Pero no les sentó nada bien. Así que  acudieron a los tribunales en febrero para obligar a Love a entregar sus claves. La primera parte del juicio tuvo lugar el pasado 12 de abril. Como ya contó eldiario.es, el ingeniero compareció en el Tribunal de Westminster y allí se analizaron los dos puntos de vista: tanto su demanda a la NCA como la denuncia de la agencia británica para que entregase sus claves. Ayer supimos que a la juez que instruye el caso no le han convencido los argumentos del FBI inglés.

A punto de establecer un precedente legal

"El gobierno de los EEUU guía una guerra contra los activistas de la información como yo", ha dicho Love a theguardian. La abogada del ingeniero, Karen Todner, ha recibido con alegría la decisión de los tribunales británicos por la que se libera al activista de desvelar sus claves de cifrado al tribunal.  Cuenta a The Intercept que "el caso plantea importantes cuestiones de principios relacionadas con el derecho al respeto de la vida privada y el derecho al disfrute de la propiedad y el uso de los poderes de gestión".
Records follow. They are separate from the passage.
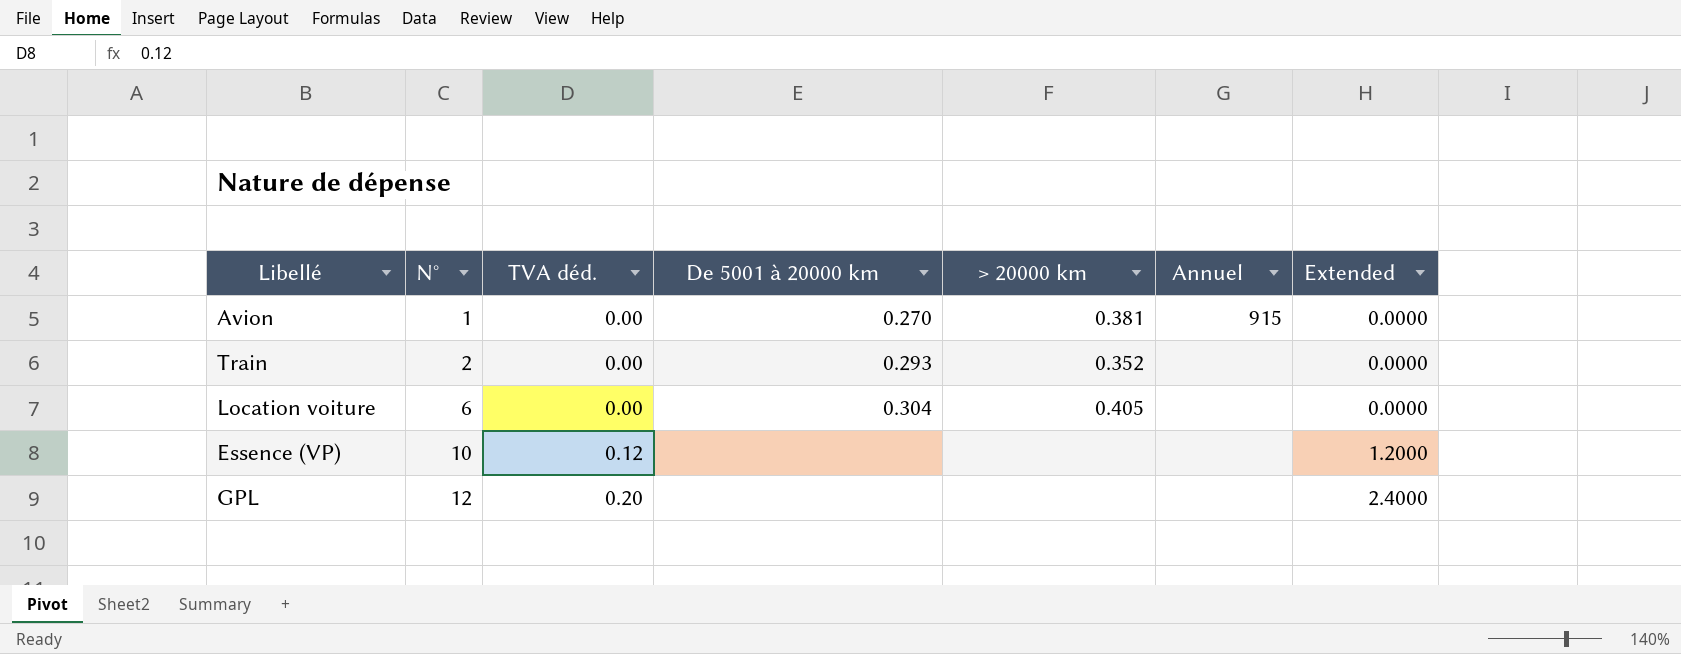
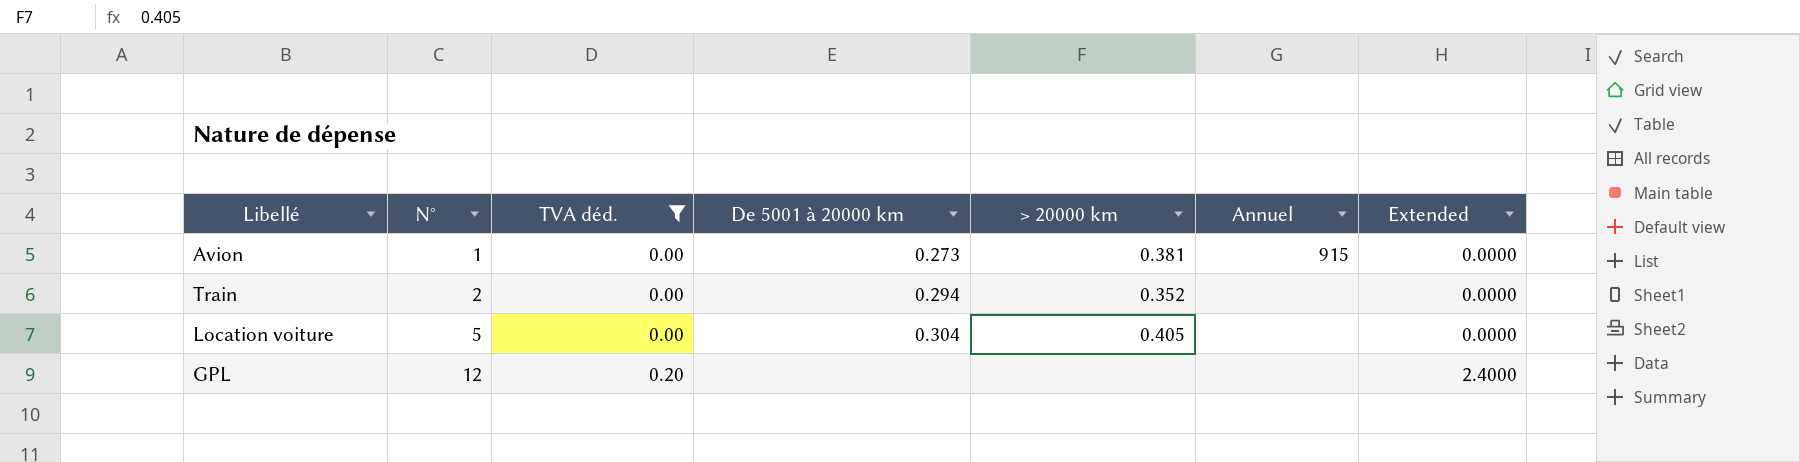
filter: none -> TVA déd. != 0.12
Avion | De 5001 à 20000 km: 0.270 -> 0.273
Train | De 5001 à 20000 km: 0.293 -> 0.294
Location voiture | N°: 6 -> 5

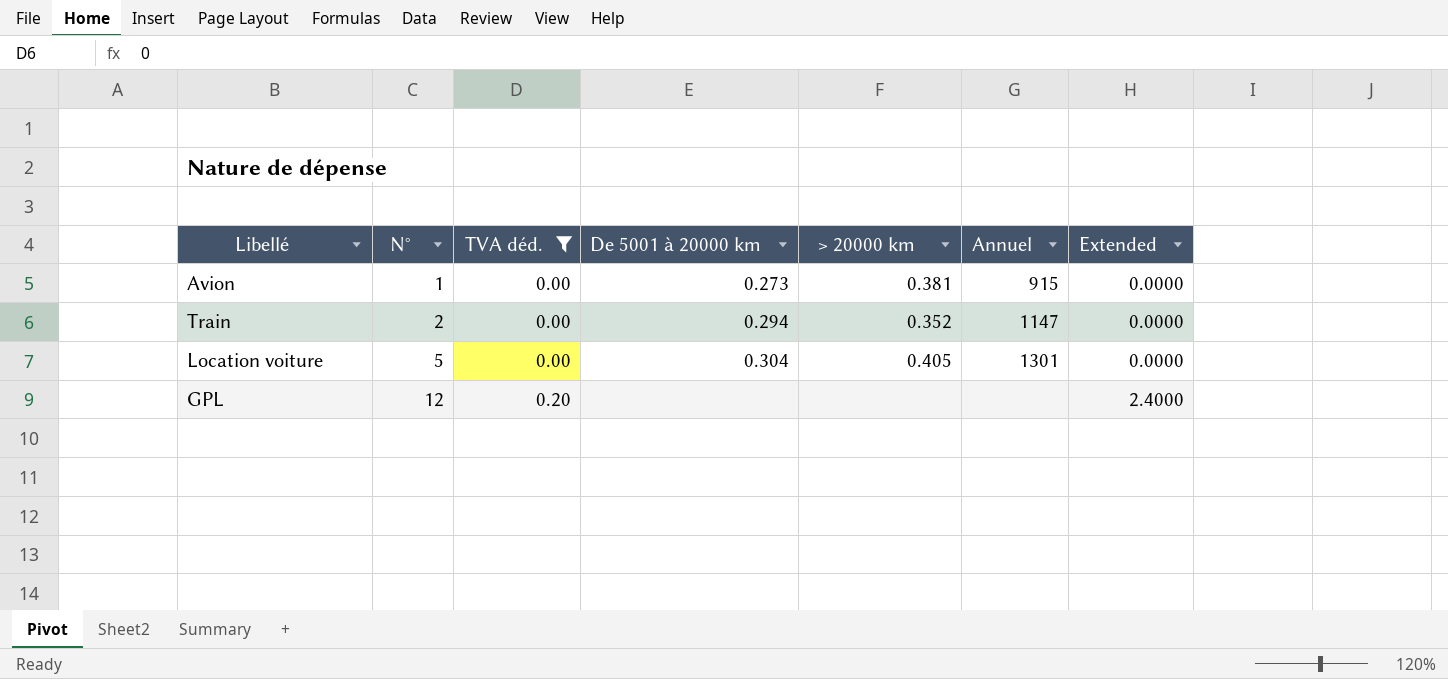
Train | Annuel: none -> 1147
Location voiture | Annuel: none -> 1301

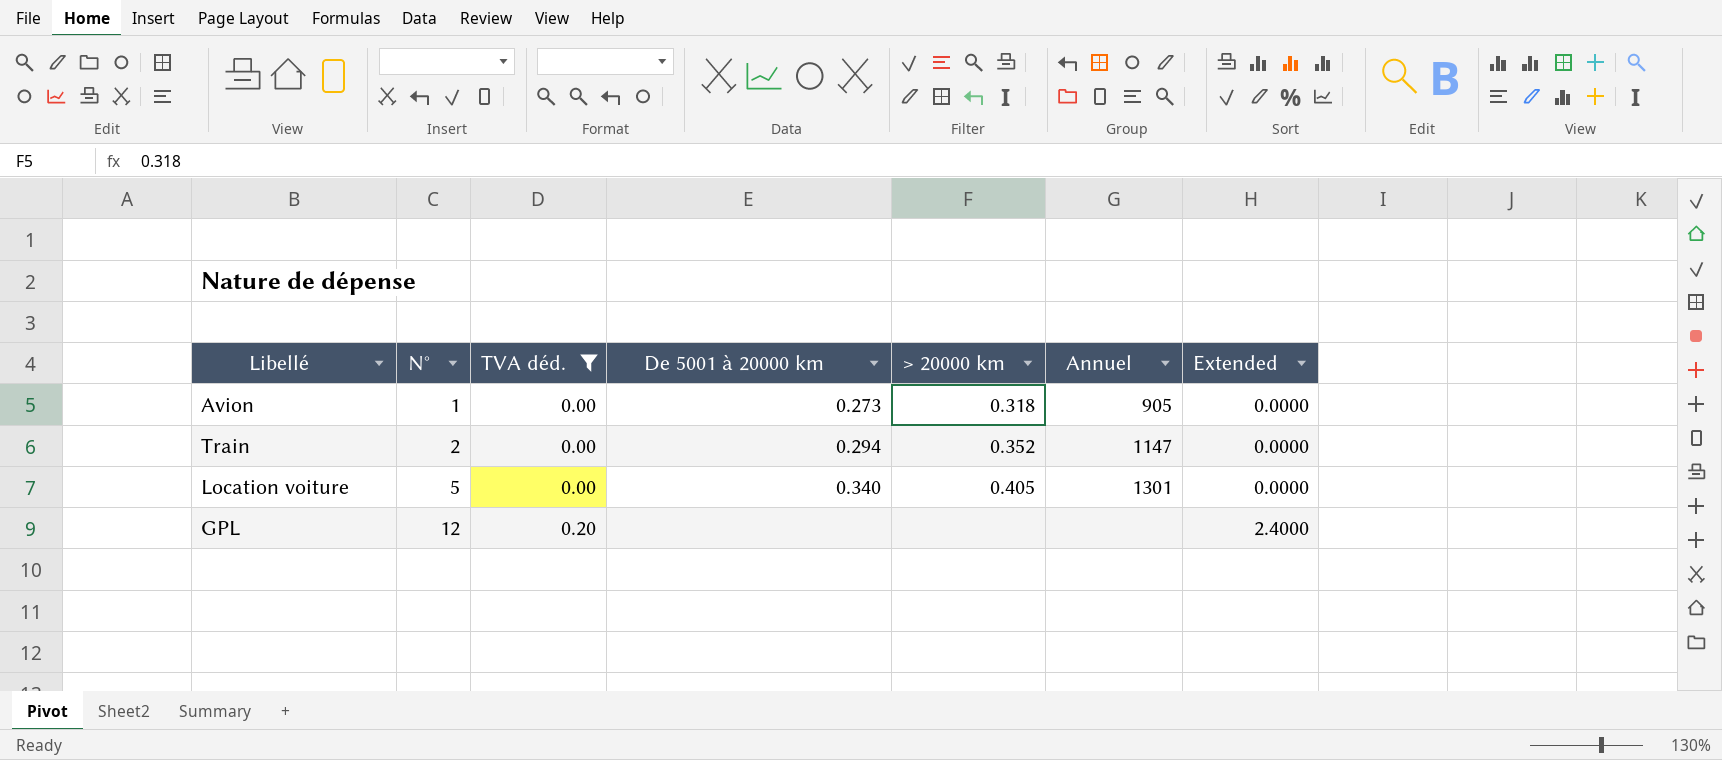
Avion | > 20000 km: 0.381 -> 0.318
Avion | Annuel: 915 -> 905
Location voiture | De 5001 à 20000 km: 0.304 -> 0.340

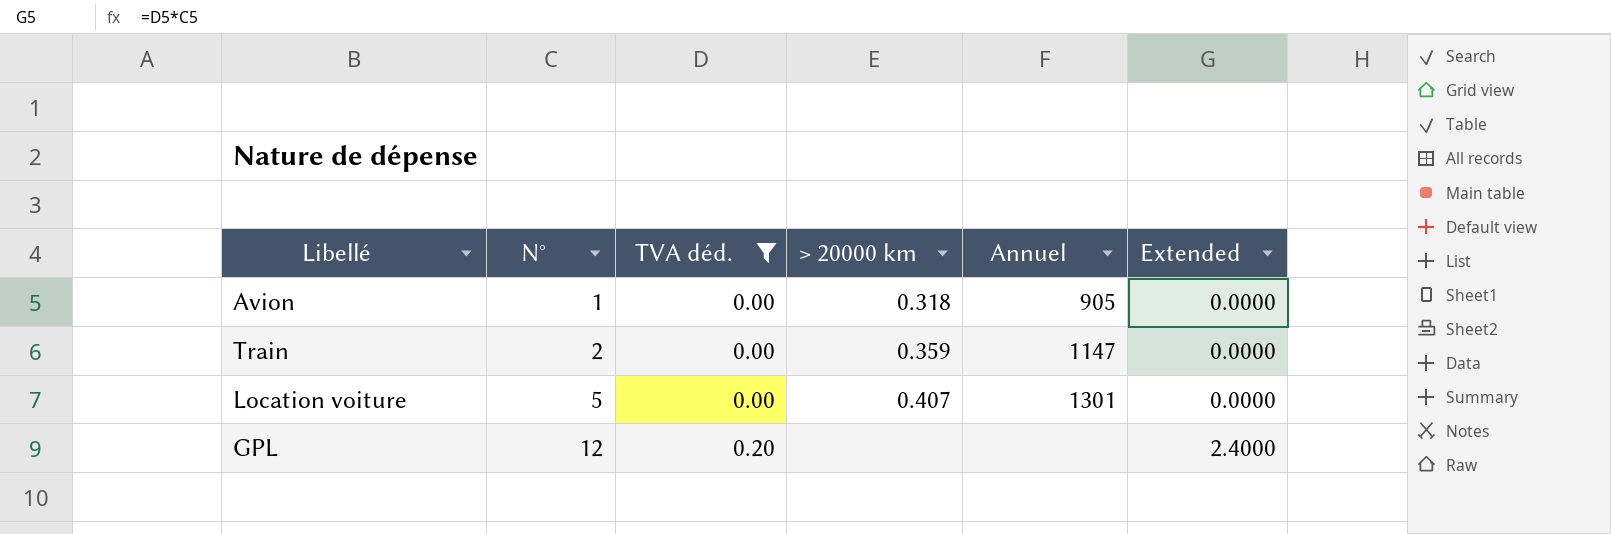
column De 5001 à 20000 km | position: 4 -> none
Train | > 20000 km: 0.352 -> 0.359
Location voiture | > 20000 km: 0.405 -> 0.407

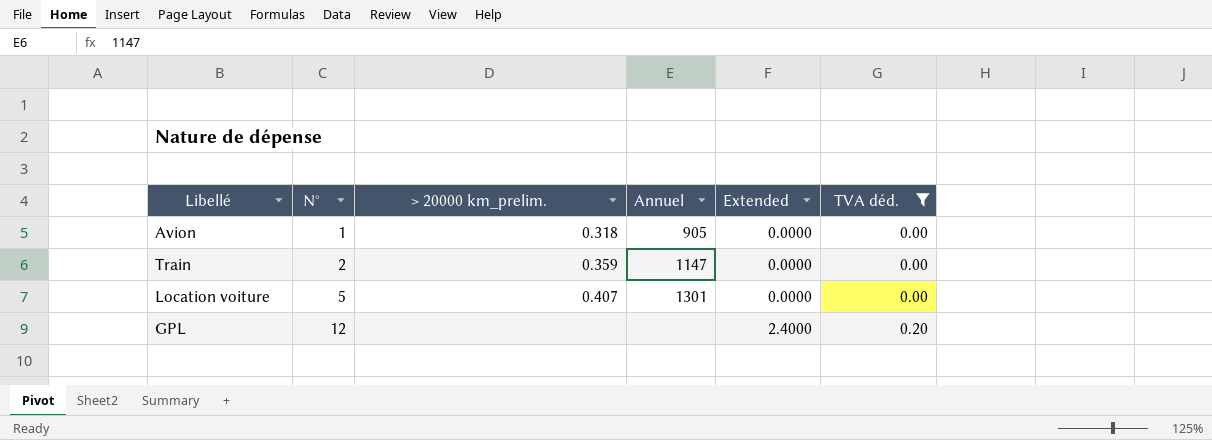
column name: > 20000 km -> > 20000 km_prelim.
column TVA déd. | position: 3 -> 6

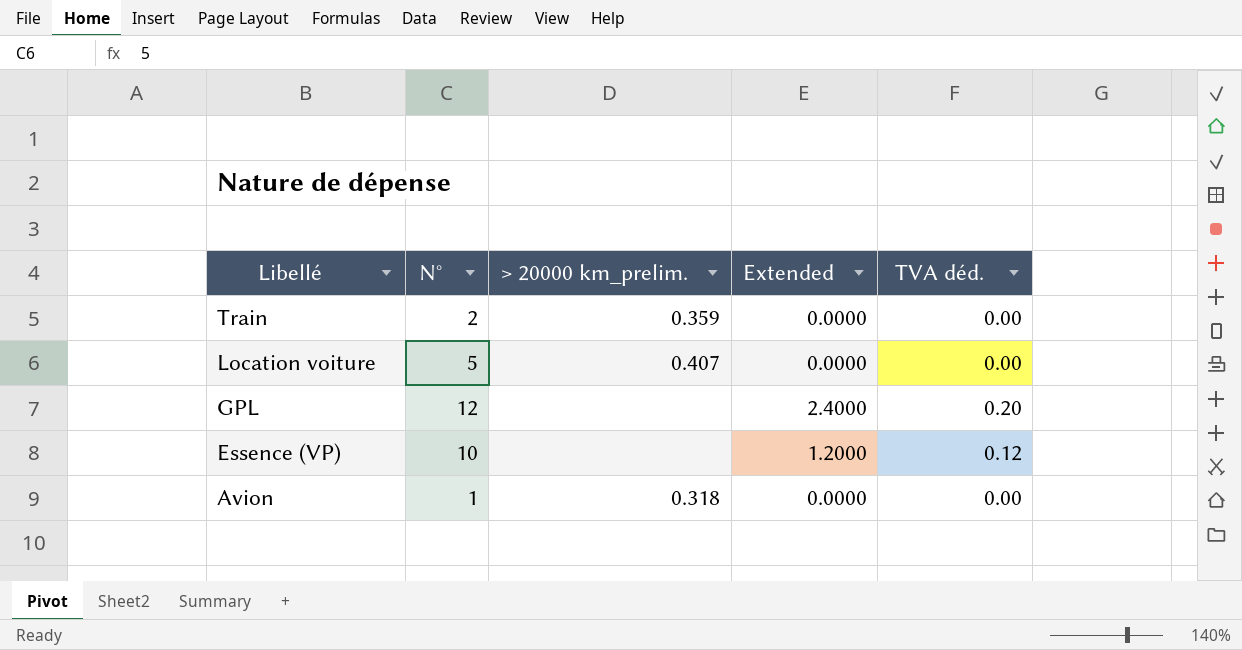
filter: TVA déd. != 0.12 -> none
row order: N° ascending -> Libellé descending
column Annuel | position: 4 -> none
Por su parte, la NCA ha rechazado hacer ningún tipo de comentario. Naomi Colvin, una activista de la Courage Foundation ya contó a este diario que "si la NCA sigue por el mismo camino y los tribunales empiezan a ordenar que se entreguen claves bajo su autoridad general [la de esos tribunales] nos preocupa que ello pueda hacer que la desencriptación forzosa pase a ser un hecho mucho más rutinario". Si ayer los tribunales hubieran fallado en contra de Love, habría sido la primera vez en la historia del Reino Unido que ocurriese algo así.

Al más puro estilo del FBI en EEUU, la NCA ha intentado establecer otro precedente legal. La agencia estadounidense quiso entrar a todos los teléfonos de Apple poniendo como excusa el móvil de un terrorista; su homóloga británica ha intentado que un juez aplique la ley para que los tribunales puedan, de ahí en adelante, anteponer una conjetura a los hechos. Sobre Lauri Love pesa la sospecha de haber hackeado las redes de varias agencias estadounidenses, incluyendo la del Departamento de Defensa, la Agencia de Protección para el Medio Ambiente, el Departamento de Energía y la NASA, entre otras entidades. Pero sus dispositivos están protegidos por unas claves que solo él conoce y que, como argumenta, contienen toda su vida digital.

Habrá que esperar hasta finales de julio para conocer el desenlace de la historia. En lo que se prevé como la vista última, la juez Nina Tempia será la encargada de decidir si los seis ordenadores y los numerosos discos duros confiscados por la NCA británica en octubre de 2013 a Love le son devueltos o no. Además, también se decidirá si es extraditado a los EEUU para que un tribunal le juzgue  In the land of the free.